### Task to complete
In the entries below, some lines contain "height"; work out how many and answer with the figure only.
################
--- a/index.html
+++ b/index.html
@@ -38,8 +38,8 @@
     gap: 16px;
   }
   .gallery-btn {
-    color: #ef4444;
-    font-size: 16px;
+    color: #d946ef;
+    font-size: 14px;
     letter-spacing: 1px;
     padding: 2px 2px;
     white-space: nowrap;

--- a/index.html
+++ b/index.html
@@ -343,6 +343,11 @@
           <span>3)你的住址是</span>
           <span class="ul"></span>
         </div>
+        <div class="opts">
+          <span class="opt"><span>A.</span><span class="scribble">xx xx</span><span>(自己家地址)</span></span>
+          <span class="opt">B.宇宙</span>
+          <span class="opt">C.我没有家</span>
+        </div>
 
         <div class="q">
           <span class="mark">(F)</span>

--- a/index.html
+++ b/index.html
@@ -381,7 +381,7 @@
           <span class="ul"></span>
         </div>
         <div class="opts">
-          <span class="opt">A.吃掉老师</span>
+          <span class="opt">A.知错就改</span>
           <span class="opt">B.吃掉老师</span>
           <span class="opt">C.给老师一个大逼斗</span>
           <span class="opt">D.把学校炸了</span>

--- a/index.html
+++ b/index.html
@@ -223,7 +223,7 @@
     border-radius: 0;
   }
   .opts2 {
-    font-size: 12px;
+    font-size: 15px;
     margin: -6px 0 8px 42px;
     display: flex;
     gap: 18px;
################
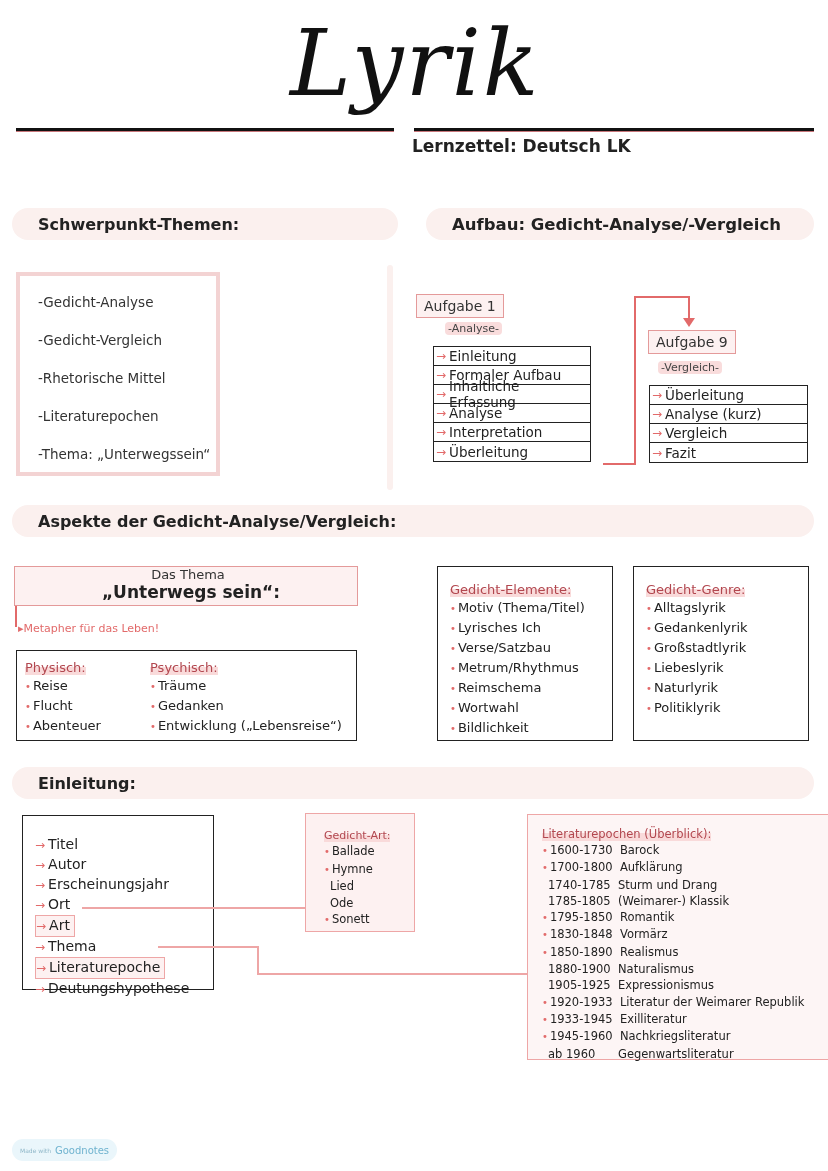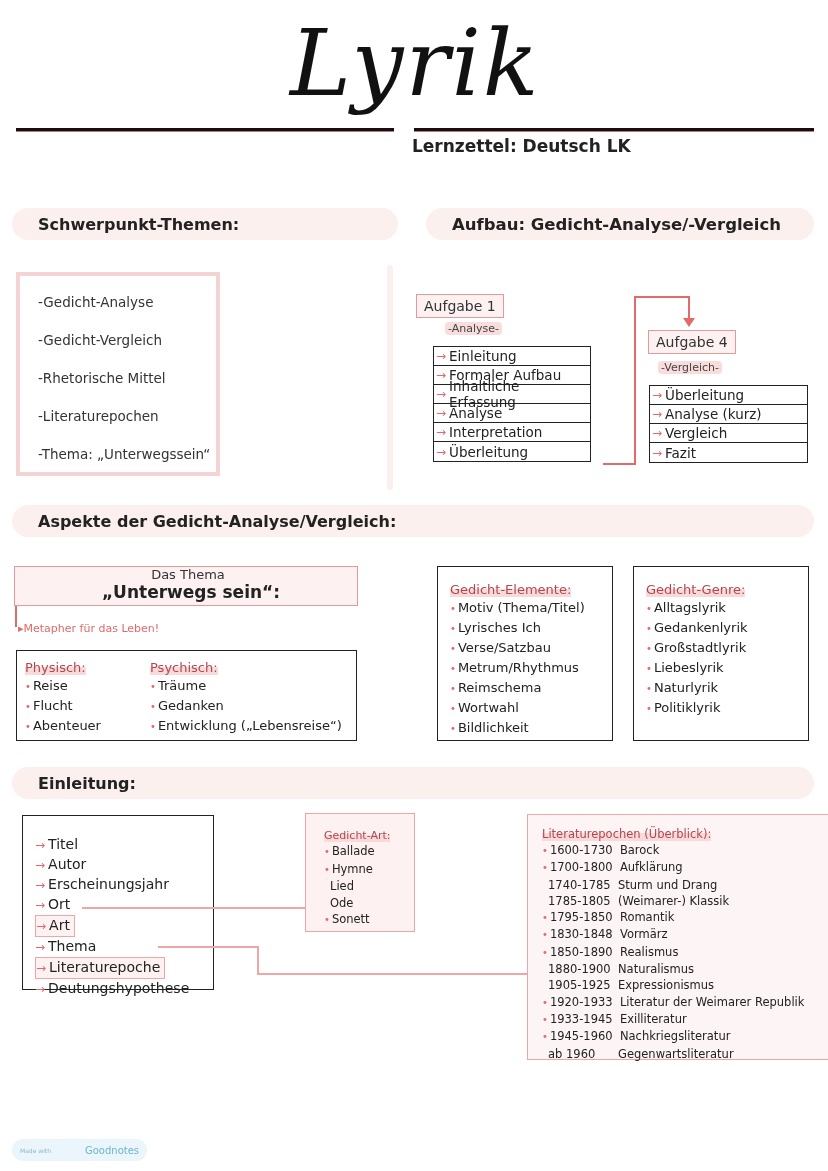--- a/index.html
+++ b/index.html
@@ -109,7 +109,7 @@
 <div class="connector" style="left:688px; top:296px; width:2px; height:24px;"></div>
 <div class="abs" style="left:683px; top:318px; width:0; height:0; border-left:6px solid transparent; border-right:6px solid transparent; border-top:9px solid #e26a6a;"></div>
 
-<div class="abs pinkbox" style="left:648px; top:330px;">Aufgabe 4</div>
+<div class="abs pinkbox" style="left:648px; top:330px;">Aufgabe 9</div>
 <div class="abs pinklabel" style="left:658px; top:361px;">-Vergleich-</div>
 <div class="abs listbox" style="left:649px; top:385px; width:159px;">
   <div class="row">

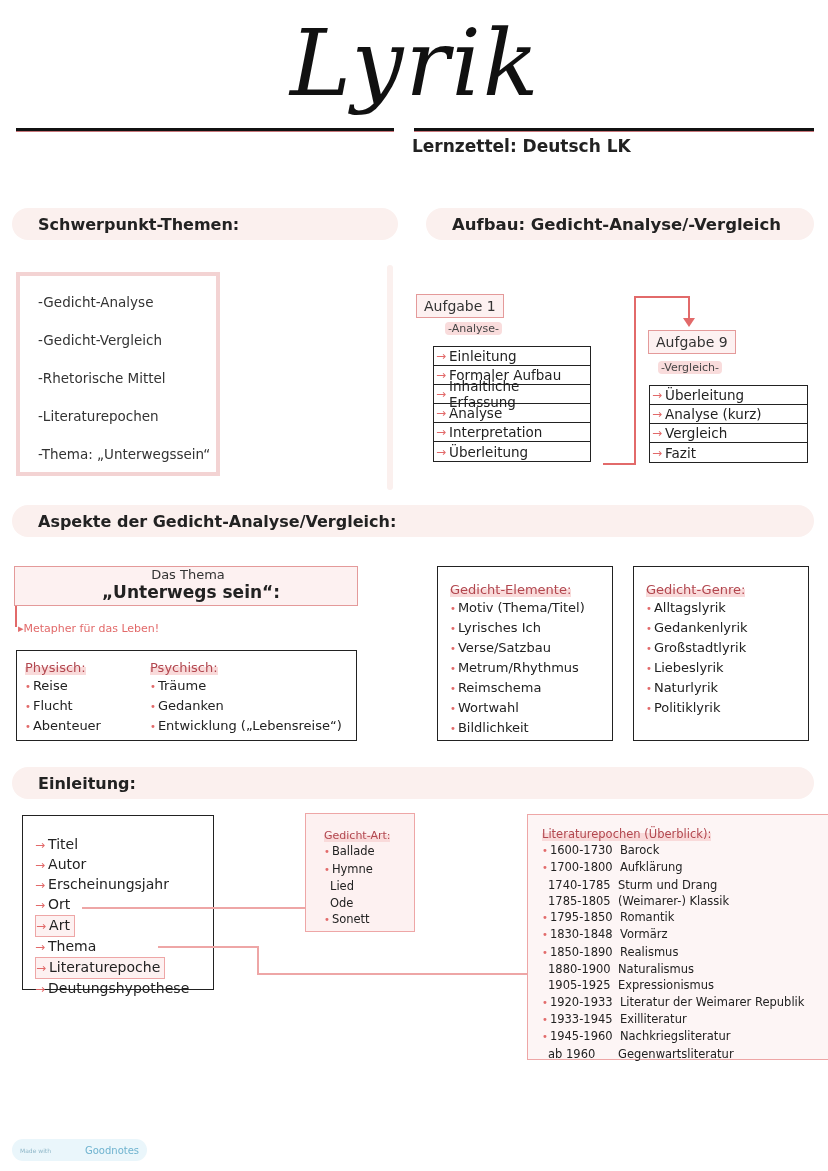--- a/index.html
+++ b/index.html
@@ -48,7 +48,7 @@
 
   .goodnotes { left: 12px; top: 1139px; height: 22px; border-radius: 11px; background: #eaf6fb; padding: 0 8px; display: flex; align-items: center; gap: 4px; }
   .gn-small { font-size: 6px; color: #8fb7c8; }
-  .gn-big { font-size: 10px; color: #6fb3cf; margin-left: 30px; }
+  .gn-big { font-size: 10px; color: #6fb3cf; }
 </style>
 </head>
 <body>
################
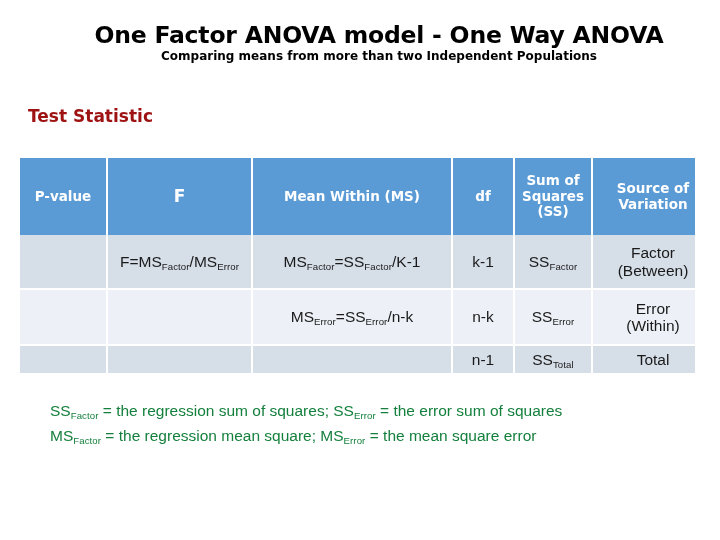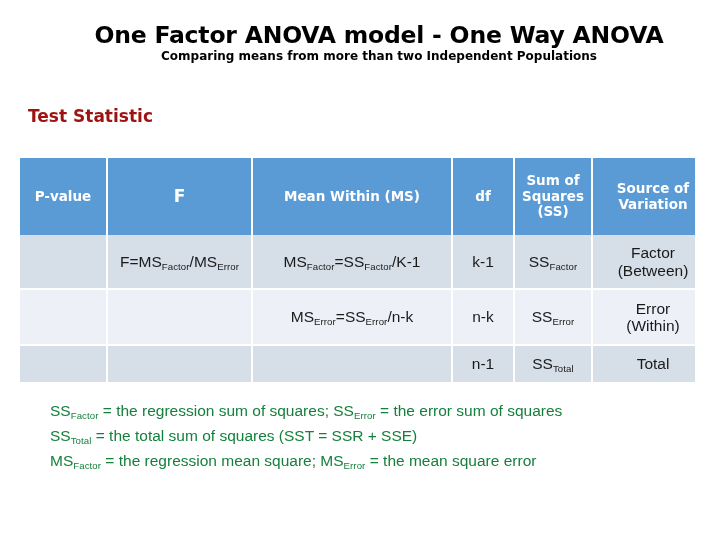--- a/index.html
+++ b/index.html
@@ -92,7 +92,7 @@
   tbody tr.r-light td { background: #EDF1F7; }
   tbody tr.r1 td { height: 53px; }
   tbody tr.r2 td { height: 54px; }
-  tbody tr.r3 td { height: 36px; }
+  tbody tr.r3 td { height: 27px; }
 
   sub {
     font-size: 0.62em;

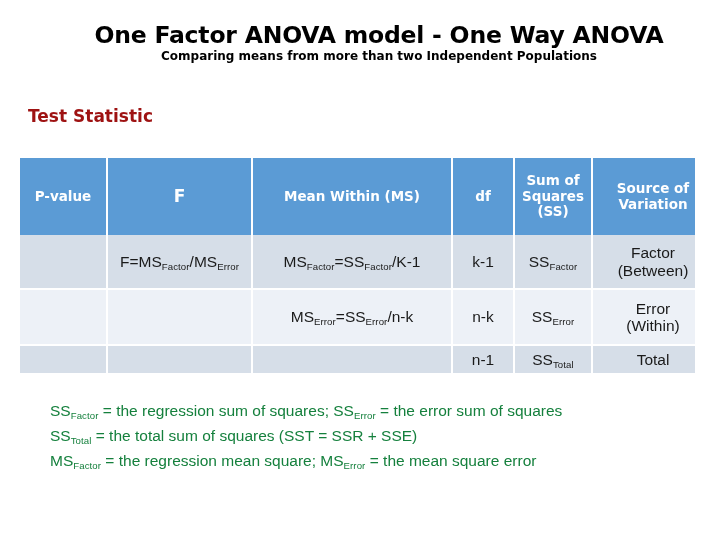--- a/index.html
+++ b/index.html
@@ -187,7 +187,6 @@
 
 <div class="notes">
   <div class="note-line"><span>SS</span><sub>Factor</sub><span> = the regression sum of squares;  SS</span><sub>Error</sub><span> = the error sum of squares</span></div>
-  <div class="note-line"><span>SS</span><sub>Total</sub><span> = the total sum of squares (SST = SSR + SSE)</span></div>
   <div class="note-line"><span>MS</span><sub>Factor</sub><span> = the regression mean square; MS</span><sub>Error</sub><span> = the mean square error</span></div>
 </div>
################
### Reply
7